Admiral Hollis (David Polinsky) unwittingly gets caught up in the battle when he boards the USS Iowa for what is supposed to be an uneventful final voyage before both he and the ship retire. He’s inexplicably absent for most of the film. When the Admiral does finally appear, he meekly questions the Captain’s choice to return fire on the ship, which they presume is North Korean. The Captain calmly suggests he relieve him if he wants to run the ship but the Admiral is speechless and quickly vanishes again. There’s no back and forth, no debate, no tension.

Even worse is watching General McKraken (Carl Weathers) get chewed out by the Secretary Of Defense Alter (Elijah Chester), who is the only character to even attempts to show any emotion. It’s literally painful watching the actor who played Apollo Creed reduced to the role of punching bag.
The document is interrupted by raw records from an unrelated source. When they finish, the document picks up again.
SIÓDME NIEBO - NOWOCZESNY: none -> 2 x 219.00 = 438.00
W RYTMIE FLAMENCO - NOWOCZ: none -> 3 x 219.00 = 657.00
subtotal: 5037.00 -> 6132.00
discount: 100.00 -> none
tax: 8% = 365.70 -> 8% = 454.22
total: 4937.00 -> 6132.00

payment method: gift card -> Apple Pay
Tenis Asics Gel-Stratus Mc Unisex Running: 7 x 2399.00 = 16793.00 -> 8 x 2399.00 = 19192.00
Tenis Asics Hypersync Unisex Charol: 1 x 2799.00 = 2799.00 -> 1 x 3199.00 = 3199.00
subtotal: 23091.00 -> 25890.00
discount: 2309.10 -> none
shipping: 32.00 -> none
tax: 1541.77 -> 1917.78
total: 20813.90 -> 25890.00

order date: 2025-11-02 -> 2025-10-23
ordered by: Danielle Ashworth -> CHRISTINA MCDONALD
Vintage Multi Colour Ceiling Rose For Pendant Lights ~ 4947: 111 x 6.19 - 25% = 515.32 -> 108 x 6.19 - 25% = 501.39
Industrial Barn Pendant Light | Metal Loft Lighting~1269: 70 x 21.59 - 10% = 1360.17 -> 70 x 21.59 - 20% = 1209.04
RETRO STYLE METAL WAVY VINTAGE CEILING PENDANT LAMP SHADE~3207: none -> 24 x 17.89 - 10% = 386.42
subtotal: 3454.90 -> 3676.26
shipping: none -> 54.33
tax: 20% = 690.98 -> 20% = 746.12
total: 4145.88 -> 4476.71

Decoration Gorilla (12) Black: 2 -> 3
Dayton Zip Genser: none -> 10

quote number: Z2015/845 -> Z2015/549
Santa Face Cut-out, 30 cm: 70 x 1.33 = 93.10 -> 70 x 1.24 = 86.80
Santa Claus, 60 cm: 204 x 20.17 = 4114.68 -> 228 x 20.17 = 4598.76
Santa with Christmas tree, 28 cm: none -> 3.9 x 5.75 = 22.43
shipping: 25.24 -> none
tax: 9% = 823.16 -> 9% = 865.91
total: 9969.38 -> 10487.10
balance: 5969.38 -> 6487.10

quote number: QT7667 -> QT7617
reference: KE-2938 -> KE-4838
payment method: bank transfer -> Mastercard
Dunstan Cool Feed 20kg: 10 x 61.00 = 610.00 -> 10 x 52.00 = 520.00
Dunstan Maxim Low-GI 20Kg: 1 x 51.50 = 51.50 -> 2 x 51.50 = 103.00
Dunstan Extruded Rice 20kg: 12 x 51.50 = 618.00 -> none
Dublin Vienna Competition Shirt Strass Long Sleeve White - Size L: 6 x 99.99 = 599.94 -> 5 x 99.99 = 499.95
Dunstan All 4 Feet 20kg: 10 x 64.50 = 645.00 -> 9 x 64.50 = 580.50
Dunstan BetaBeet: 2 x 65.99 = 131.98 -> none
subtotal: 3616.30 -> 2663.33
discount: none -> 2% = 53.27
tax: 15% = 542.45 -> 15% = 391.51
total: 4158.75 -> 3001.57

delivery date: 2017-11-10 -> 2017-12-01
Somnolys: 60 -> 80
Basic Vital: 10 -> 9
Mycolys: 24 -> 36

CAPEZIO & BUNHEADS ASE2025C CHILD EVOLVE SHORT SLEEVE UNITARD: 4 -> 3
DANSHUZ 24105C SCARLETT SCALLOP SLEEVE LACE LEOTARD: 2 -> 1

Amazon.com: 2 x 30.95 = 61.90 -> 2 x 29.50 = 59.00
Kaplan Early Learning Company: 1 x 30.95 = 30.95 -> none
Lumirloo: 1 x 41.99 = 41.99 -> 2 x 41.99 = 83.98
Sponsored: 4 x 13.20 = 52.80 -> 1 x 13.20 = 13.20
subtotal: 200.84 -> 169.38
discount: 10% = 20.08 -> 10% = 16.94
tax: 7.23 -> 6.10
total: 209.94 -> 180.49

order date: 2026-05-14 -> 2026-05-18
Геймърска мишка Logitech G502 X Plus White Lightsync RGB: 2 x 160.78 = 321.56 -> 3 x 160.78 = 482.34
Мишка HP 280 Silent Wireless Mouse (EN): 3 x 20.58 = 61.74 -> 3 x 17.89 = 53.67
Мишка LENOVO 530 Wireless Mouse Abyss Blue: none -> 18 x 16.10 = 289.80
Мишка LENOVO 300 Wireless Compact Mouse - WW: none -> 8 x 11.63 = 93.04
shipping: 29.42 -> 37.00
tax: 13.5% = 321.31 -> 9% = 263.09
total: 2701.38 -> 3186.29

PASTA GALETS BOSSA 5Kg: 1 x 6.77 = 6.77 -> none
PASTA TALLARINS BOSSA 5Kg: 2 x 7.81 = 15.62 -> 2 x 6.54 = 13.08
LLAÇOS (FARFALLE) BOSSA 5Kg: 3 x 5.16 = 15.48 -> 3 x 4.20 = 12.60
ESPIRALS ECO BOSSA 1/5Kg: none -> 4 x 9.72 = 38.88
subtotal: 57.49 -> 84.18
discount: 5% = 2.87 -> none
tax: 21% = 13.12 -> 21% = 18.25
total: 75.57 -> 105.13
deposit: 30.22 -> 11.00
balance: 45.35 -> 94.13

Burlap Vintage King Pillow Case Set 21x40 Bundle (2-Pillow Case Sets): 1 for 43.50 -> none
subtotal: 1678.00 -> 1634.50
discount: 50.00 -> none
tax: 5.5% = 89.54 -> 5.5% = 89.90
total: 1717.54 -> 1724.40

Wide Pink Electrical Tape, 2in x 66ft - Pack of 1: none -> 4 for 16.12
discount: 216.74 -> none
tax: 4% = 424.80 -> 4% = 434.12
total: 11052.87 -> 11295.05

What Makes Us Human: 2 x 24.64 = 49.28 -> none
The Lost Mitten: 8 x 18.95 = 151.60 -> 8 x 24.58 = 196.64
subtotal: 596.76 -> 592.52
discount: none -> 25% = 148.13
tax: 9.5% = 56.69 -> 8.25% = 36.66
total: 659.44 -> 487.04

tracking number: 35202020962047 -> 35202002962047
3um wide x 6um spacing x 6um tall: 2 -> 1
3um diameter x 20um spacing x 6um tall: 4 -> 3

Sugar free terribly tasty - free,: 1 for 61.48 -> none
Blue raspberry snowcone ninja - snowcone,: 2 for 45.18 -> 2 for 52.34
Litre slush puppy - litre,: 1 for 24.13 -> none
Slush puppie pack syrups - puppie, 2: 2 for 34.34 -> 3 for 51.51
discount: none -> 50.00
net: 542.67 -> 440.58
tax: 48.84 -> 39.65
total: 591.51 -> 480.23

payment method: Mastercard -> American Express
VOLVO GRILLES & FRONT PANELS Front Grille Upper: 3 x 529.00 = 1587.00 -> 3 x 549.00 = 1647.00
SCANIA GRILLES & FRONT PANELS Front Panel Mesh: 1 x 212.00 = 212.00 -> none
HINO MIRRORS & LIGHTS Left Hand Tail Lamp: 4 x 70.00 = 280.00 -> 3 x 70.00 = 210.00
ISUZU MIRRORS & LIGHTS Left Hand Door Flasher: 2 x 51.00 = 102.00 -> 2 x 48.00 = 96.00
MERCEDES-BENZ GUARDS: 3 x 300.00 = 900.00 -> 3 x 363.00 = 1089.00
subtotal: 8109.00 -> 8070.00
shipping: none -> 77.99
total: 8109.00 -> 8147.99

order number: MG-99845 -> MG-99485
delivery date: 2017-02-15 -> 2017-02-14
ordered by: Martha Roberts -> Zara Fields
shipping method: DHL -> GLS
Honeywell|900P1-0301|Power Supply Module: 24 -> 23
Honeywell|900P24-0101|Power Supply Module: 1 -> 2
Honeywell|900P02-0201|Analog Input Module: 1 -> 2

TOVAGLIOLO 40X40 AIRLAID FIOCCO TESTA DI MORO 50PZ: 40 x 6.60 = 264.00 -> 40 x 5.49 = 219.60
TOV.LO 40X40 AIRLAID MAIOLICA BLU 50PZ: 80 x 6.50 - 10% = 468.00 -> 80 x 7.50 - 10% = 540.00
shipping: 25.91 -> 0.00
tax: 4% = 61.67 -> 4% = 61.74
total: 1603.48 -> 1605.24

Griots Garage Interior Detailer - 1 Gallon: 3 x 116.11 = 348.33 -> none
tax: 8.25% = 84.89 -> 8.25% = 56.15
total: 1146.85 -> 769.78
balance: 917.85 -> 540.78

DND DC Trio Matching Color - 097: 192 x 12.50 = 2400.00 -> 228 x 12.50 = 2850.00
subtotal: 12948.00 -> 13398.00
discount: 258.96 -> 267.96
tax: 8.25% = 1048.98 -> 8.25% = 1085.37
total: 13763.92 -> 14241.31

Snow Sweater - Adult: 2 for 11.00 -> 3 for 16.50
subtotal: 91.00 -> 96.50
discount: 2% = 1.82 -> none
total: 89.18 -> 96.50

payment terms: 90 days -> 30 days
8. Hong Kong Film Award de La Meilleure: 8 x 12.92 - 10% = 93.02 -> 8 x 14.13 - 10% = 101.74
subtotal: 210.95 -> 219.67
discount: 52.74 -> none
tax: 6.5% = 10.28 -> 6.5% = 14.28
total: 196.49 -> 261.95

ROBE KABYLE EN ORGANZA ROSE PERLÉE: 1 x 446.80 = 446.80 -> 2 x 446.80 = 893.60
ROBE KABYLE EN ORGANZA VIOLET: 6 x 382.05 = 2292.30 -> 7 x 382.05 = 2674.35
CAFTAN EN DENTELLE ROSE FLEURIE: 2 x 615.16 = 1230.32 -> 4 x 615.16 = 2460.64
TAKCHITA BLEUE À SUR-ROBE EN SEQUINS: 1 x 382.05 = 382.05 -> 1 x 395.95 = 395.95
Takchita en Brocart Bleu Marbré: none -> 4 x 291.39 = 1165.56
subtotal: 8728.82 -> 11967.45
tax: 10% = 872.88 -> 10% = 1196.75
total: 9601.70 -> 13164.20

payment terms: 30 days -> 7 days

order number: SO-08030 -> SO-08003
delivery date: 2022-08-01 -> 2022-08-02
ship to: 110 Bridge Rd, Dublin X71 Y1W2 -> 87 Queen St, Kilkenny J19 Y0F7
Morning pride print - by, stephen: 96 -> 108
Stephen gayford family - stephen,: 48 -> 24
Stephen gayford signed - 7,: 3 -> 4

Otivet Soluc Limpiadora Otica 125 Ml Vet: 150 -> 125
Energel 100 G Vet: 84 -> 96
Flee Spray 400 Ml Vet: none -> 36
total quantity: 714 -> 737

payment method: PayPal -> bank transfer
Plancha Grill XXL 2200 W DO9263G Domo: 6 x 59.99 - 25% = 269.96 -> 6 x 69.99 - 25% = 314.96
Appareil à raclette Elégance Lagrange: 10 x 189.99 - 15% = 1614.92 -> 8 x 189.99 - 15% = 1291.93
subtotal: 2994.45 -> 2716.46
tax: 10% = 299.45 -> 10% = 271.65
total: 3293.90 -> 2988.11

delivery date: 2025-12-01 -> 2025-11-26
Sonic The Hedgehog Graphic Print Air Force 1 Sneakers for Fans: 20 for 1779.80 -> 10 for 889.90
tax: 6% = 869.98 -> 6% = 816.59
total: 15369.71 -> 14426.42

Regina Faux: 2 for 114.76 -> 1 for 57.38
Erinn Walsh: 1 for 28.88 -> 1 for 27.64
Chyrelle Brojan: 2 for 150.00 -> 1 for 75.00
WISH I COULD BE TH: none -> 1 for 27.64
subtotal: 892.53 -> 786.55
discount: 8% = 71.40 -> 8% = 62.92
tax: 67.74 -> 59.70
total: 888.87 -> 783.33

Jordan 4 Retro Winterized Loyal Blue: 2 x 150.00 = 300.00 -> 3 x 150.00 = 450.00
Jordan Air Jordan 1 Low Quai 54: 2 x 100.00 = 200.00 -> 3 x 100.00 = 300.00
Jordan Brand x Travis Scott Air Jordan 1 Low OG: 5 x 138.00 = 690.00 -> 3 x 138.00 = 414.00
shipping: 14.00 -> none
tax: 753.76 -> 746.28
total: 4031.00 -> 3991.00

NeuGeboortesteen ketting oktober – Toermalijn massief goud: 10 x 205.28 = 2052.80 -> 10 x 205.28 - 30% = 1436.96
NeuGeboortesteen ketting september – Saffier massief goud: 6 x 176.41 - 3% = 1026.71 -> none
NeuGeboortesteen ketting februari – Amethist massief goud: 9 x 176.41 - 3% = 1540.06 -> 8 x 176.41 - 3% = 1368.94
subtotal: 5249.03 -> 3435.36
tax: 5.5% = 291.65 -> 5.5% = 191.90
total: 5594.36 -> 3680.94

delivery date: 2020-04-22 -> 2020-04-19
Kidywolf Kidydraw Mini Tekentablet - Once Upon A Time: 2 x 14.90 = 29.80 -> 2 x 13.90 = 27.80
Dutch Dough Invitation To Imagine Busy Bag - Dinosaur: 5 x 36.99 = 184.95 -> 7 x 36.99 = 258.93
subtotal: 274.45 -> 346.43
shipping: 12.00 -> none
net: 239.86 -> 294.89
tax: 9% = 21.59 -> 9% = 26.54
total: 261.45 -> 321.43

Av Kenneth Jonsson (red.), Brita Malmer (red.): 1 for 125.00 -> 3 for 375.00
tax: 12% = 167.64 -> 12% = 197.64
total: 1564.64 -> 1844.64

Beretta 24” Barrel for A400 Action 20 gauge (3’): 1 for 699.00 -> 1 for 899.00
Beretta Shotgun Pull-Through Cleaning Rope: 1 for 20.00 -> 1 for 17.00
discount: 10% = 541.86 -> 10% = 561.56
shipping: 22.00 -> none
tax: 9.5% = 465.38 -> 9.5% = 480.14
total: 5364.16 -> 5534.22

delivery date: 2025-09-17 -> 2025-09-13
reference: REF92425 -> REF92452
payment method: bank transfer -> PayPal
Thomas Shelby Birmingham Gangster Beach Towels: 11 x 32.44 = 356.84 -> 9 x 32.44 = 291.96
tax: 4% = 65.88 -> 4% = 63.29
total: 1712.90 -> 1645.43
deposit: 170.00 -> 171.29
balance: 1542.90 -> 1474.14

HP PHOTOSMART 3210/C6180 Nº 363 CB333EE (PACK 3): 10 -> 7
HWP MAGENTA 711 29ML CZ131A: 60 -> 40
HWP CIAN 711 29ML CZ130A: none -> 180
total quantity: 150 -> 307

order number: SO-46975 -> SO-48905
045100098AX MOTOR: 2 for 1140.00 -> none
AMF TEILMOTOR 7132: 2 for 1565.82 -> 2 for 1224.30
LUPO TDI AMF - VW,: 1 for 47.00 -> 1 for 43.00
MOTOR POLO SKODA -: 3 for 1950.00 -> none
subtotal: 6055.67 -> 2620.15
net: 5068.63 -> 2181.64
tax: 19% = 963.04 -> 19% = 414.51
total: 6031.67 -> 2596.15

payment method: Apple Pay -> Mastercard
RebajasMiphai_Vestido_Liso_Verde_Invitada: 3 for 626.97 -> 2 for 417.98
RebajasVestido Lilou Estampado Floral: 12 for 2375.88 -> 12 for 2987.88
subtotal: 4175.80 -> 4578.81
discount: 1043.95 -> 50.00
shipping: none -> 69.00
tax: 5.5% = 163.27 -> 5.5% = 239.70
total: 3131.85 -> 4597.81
The only real interaction between the characters is a not-so-secret on-board romance between Captain Winston (Marion Van Peebles) and Lt. Caroline Bradley (Johanna Watts). The Captain reprimands her for being too casual with him publicly, but the crew doesn’t seem to care so why should the audience? This couple has about as much passion as Michael Jackson and Lisa Marie Presley. Not even slow motion can save their big kiss, in which Peebles looks like he’s kissing a lemon.

The most dramatic scene is also the funniest. An explosion rocks the ship and sends an artillery shell slowly rolling towards Lt. Bradley, who has fallen down and for no apparent reason can’t get up.

Bradley crabwalks backwards while an equally gimpy crewman crawls after the shell. It’s like an unintentionally funny version of the steamroller scene from the Austin Powers movie.

In the end, it’s not aliens or even a lawsuit that sink this battleship. It does that all by itself.